╭─ DATA IN THIS EXERCISE

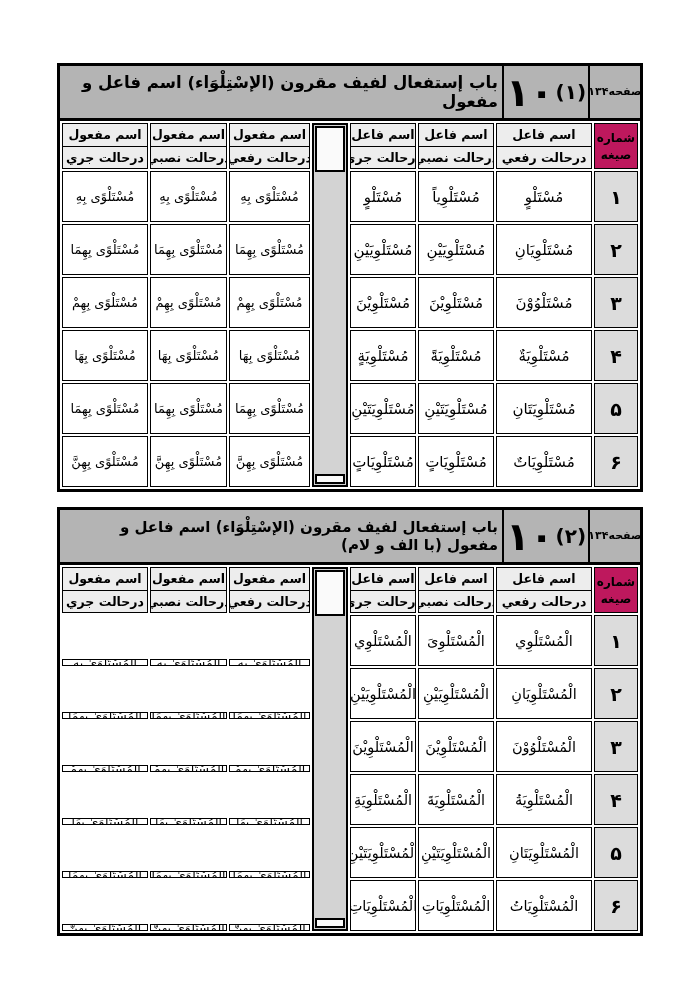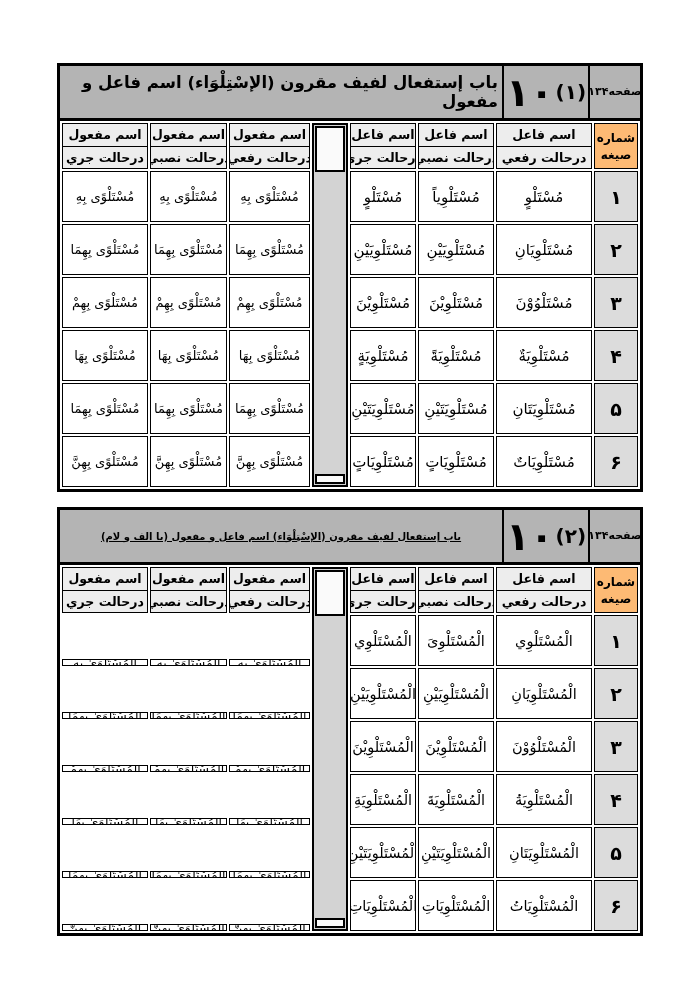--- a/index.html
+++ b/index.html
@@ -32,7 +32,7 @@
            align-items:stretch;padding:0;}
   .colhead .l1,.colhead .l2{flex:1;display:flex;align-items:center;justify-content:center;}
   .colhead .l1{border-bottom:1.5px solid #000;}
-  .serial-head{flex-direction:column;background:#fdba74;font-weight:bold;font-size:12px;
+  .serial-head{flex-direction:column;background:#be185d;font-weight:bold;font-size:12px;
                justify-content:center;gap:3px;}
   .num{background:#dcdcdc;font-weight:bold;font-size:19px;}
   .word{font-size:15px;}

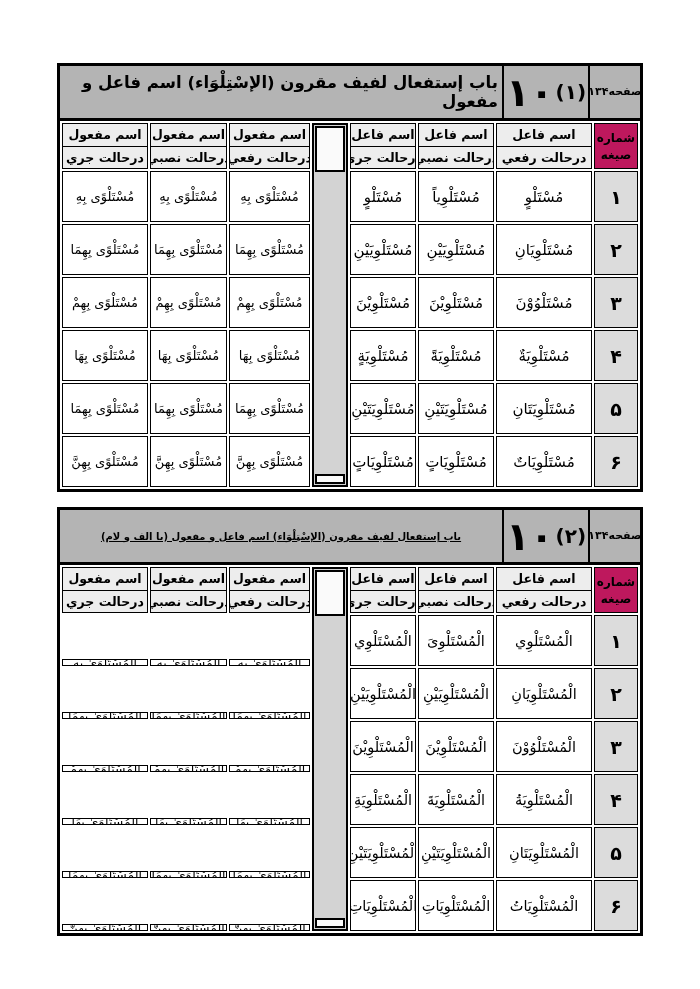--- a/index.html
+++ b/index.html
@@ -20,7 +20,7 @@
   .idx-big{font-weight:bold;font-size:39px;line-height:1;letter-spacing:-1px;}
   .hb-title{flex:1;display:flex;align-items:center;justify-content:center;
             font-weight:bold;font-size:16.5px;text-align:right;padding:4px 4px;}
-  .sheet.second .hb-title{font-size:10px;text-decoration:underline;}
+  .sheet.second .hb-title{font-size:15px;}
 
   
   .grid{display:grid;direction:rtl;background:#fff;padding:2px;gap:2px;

╰─

### TASK STATEMENT
Set the records down again exactly as given, and leave the pictures out.

### WRITTEN ANSWER
--- a/index.html
+++ b/index.html
@@ -32,7 +32,7 @@
            align-items:stretch;padding:0;}
   .colhead .l1,.colhead .l2{flex:1;display:flex;align-items:center;justify-content:center;}
   .colhead .l1{border-bottom:1.5px solid #000;}
-  .serial-head{flex-direction:column;background:#fdba74;font-weight:bold;font-size:12px;
+  .serial-head{flex-direction:column;background:#be185d;font-weight:bold;font-size:12px;
                justify-content:center;gap:3px;}
   .num{background:#dcdcdc;font-weight:bold;font-size:19px;}
   .word{font-size:15px;}

--- a/index.html
+++ b/index.html
@@ -20,7 +20,7 @@
   .idx-big{font-weight:bold;font-size:39px;line-height:1;letter-spacing:-1px;}
   .hb-title{flex:1;display:flex;align-items:center;justify-content:center;
             font-weight:bold;font-size:16.5px;text-align:right;padding:4px 4px;}
-  .sheet.second .hb-title{font-size:10px;text-decoration:underline;}
+  .sheet.second .hb-title{font-size:15px;}
 
   
   .grid{display:grid;direction:rtl;background:#fff;padding:2px;gap:2px;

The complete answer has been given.